Mahkamah Konstitusi (MK) menggelar sidang lanjutan uji materi Undang-Undang Nomor 13 Tahun 2003 tentang Ketenagakerjaan (UU Ketenagakerjaan). Sidang yang beragendakan mendengarkan keterangan Pemerintah tersebut dipimpin oleh Ketua MK Arief Hidayat.
Mewakili Pemerintah, Direktur Jenderal Pembinaan Hubungan Industrial dan Jaminan Sosial, Kementerian Tenaga Kerja dan Transmigrasi Haiyani Rumondang menuturkan ketentuan Pasal 90 ayat (2) UU Ketenagakerjaan dan penjelasannya justru memberikan keseimbangan terhadap pekerja dan pengusaha. Dalil Para Pemohon dalam permohonan, dinilai Pemerintah lebih terkait dengan implementasi pelaksanaan ketentuan a quo, bukan permasalahan konstitusionalitas keberlakuan suatu norma.
Haiyani menjelaskan, filosofi upah minimum adalah sebagai perlindungan dasar pekerja/buruh dan jaring pengaman agar upah tidak jatuh merosot ke level terendah. Berdasarkan filosofi tersebut, diatur kebijakan upah minimum sebagaimana yang diamanatkan Pasal 88 ayat (3) huruf a UU Ketenagakerjaan yang harus dipatuhi oleh seluruh perusahaan.

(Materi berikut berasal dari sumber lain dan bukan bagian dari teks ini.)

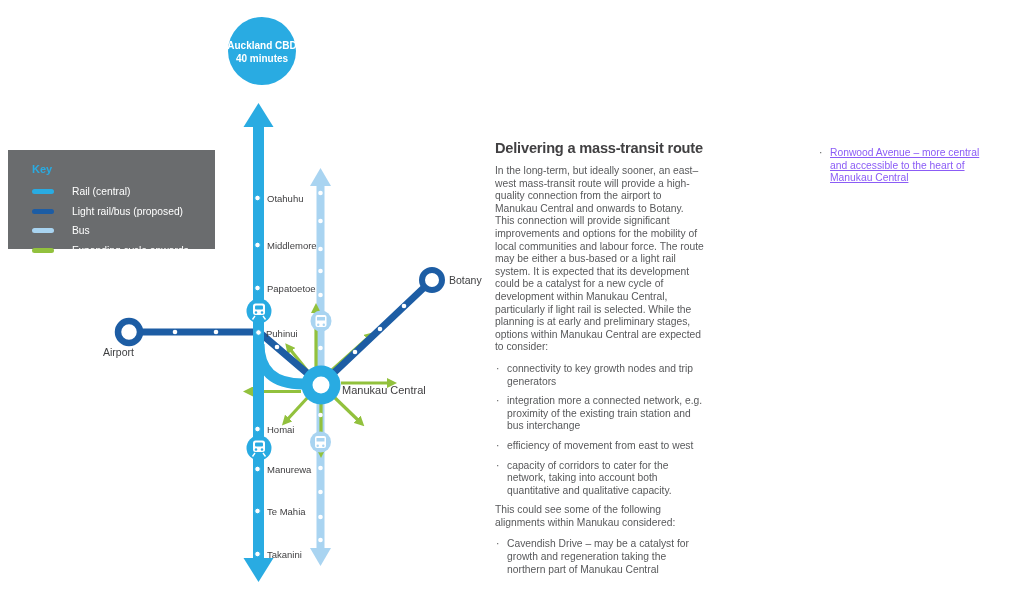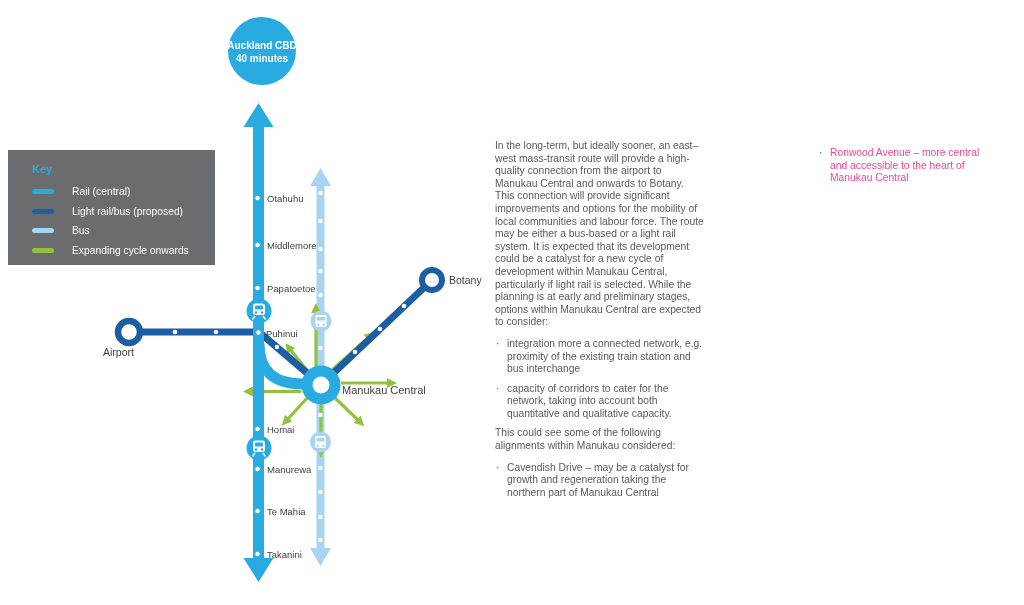--- a/index.html
+++ b/index.html
@@ -178,6 +178,7 @@
 </div>
 
 <div id="article">
+  <h1>Delivering a mass-transit route</h1>
   <p>In the long-term, but ideally sooner, an east–west mass-transit route will provide a high-quality connection from the airport to Manukau Central and onwards to Botany. This connection will provide significant improvements and options for the mobility of local communities and labour force. The route may be either a bus-based or a light rail system. It is expected that its development could be a catalyst for a new cycle of development within Manukau Central, particularly if light rail is selected. While the planning is at early and preliminary stages, options within Manukau Central are expected to consider:</p>
   <ul class="dots">
     <li>integration more a connected network, e.g. proximity of the existing train station and bus interchange</li>

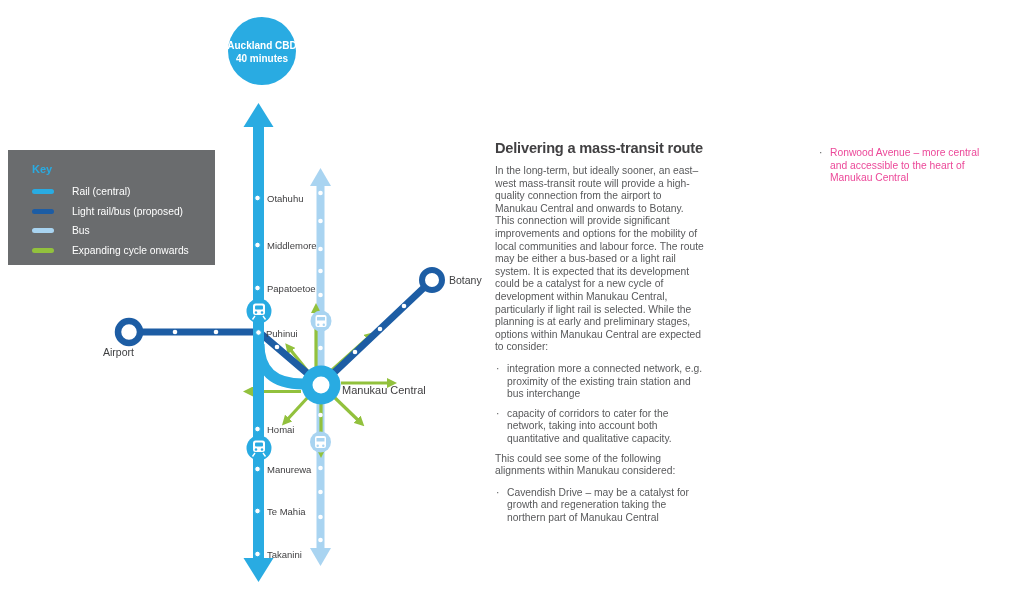--- a/index.html
+++ b/index.html
@@ -30,7 +30,7 @@
              font-size:10.3px;line-height:12.6px;}
   ul.dots li::before{content:"\00B7";position:absolute;left:1px;top:0;color:#58595B;}
   
-  #sidebar{position:absolute;left:818px;top:147px;width:180px;color:#ec4899;}
+  #sidebar{position:absolute;left:818px;top:147px;width:180px;color:#8b5cf6;text-decoration:underline;}
 </style>
 </head>
 <body>

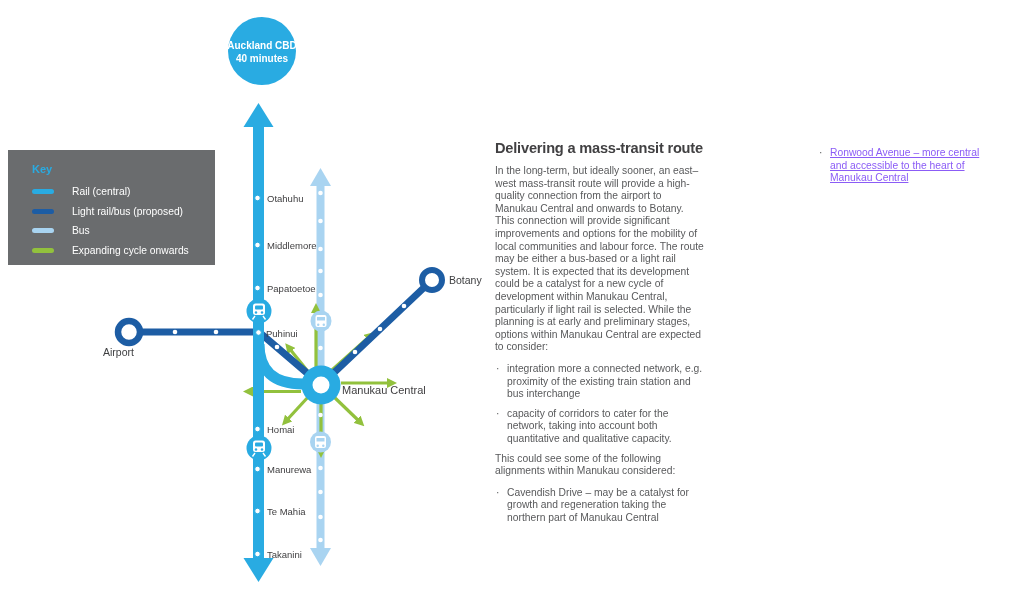--- a/index.html
+++ b/index.html
@@ -13,7 +13,7 @@
   .hub-label{font-size:11px;fill:#414042;}
   .cbd-text{font-size:10px;font-weight:bold;fill:#ffffff;text-anchor:middle;}
   
-  #key{position:absolute;left:8px;top:150px;width:207px;height:115px;background:#6A6C6E;}
+  #key{position:absolute;left:8px;top:150px;width:207px;height:99px;background:#6A6C6E;}
   #key .key-title{color:#29ABE2;font-weight:bold;font-size:11px;margin:13px 0 7px 24px;}
   .key-row{display:flex;align-items:center;height:19.5px;margin-left:24px;}
   .swatch{width:22px;height:5px;border-radius:2.5px;margin-right:18px;flex:0 0 auto;}

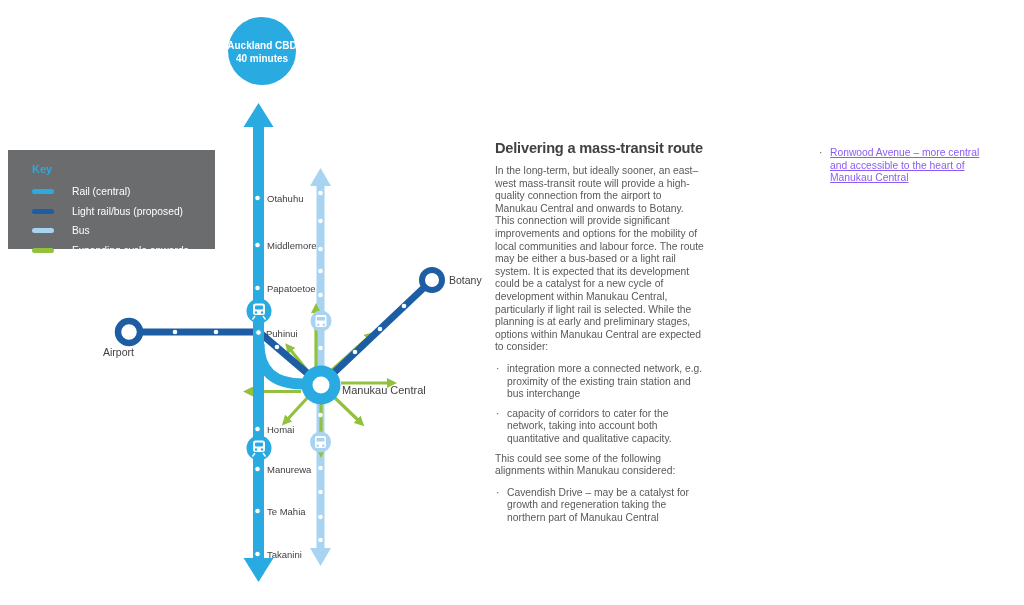--- a/index.html
+++ b/index.html
@@ -181,6 +181,7 @@
   <h1>Delivering a mass-transit route</h1>
   <p>In the long-term, but ideally sooner, an east–west mass-transit route will provide a high-quality connection from the airport to Manukau Central and onwards to Botany. This connection will provide significant improvements and options for the mobility of local communities and labour force. The route may be either a bus-based or a light rail system. It is expected that its development could be a catalyst for a new cycle of development within Manukau Central, particularly if light rail is selected. While the planning is at early and preliminary stages, options within Manukau Central are expected to consider:</p>
   <ul class="dots">
+    <li>connectivity to key growth nodes and trip generators</li>
     <li>integration more a connected network, e.g. proximity of the existing train station and bus interchange</li>
     <li>capacity of corridors to cater for the network, taking into account both quantitative and qualitative capacity.</li>
   </ul>

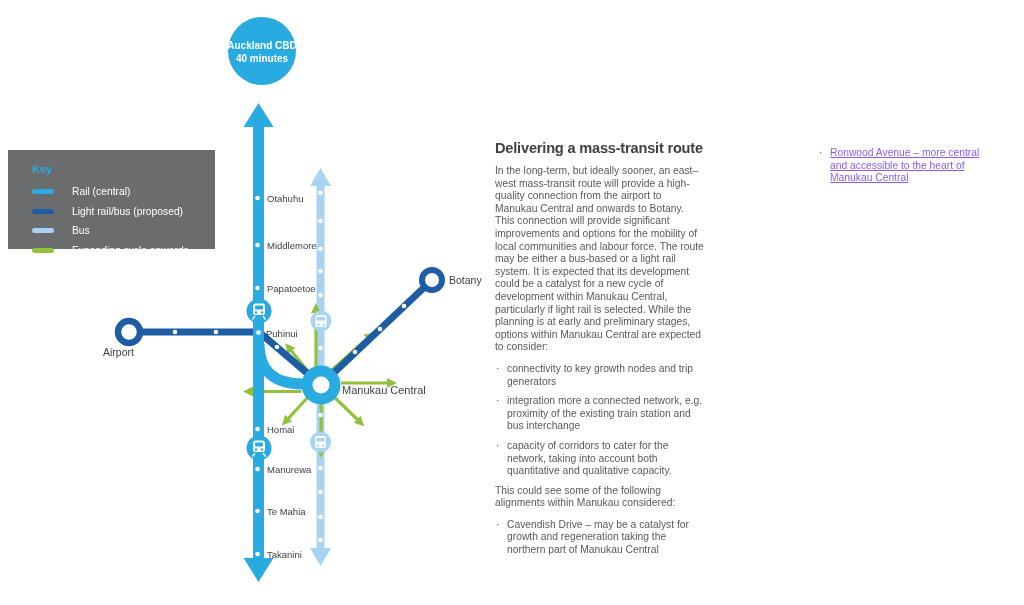--- a/index.html
+++ b/index.html
@@ -183,6 +183,7 @@
   <ul class="dots">
     <li>connectivity to key growth nodes and trip generators</li>
     <li>integration more a connected network, e.g. proximity of the existing train station and bus interchange</li>
+    <li>efficiency of movement from east to west</li>
     <li>capacity of corridors to cater for the network, taking into account both quantitative and qualitative capacity.</li>
   </ul>
   <p>This could see some of the following alignments within Manukau considered:</p>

“Namun kenyataannya, karena kondisi kemampuan keuangan perusahaan untuk membayar upah minimum tidak semua sama, perlu adanya suatu ketentuan untuk memberikan kepastian hukum terhadap pelaksanaan upah minimum tersebut,” jelasnya dalam sidang perkara nomor 72/PUU-XIII/2015 di Ruang Sidang Pleno MK, Jakarta, Kamis (30/7).
Ia melanjutkan, pengusaha yang tidak mampu membayar upah minimum sebagaimana yang telah ditetapkan oleh gubernur dan UU Ketenagakerjaan, diberikan pengecualian dengan cara melakukan penangguhan upah minimum. Penangguhan tersebut dalam rangka memberikan kesempatan kepada perusahaan dalam jangka waktu tertentu, untuk memberikan kewajiban membayar upah sesuai dengan kemampuan.
“Dengan demikian penangguhan pembayaran upah minimum kepada pekerja buruh oleh perusahaan yang mengalami kesulitan keuangan justru memberikan perlindungan kepada pekerja buruh untuk tetap bekerja pada perusahaan tersebut. Ketentuan a quo juga dimaksudkan untuk memberikan kepastian hukum mengenai keberlangsungan hubungan kerja,” imbuhnya.
Pemerintah menjelaskan, mekanisme penangguhan upah minimum pun harus dilakukan sesuai dengan Keputusan Menteri Tenaga Kerja dan Transmigrasi RI Nomor Kep.231/men/2003 tentang Tata Cara Penangguhan Pelaksanaan Upah Minimum. Salah satu mekanisme yang diatur, yakni permohonan penangguhan upah minimum harus dilakukan dengan adanya kesepakatan di antara perusahaan dan pekerja.
Sebelumnya, Gabungan Serikat Buruh Mandiri (DPP GSBM) dan Serikat Buruh Bangkit (DPP SBB) sebagai Pemohon menilai ketentuan Pasal 90 ayat (1) UU Ketenagakerjaan yang mengatur larangan membayar upah lebih rendah dari upah minimum menjadi tidak wajib dengan adanya Pasal 90 ayat (2) dan penjelasannya. Aturan tersebut telah membuka peluang bagi pengusaha yang tidak mampu membayar upah minimum menangguhkan pembayarannya.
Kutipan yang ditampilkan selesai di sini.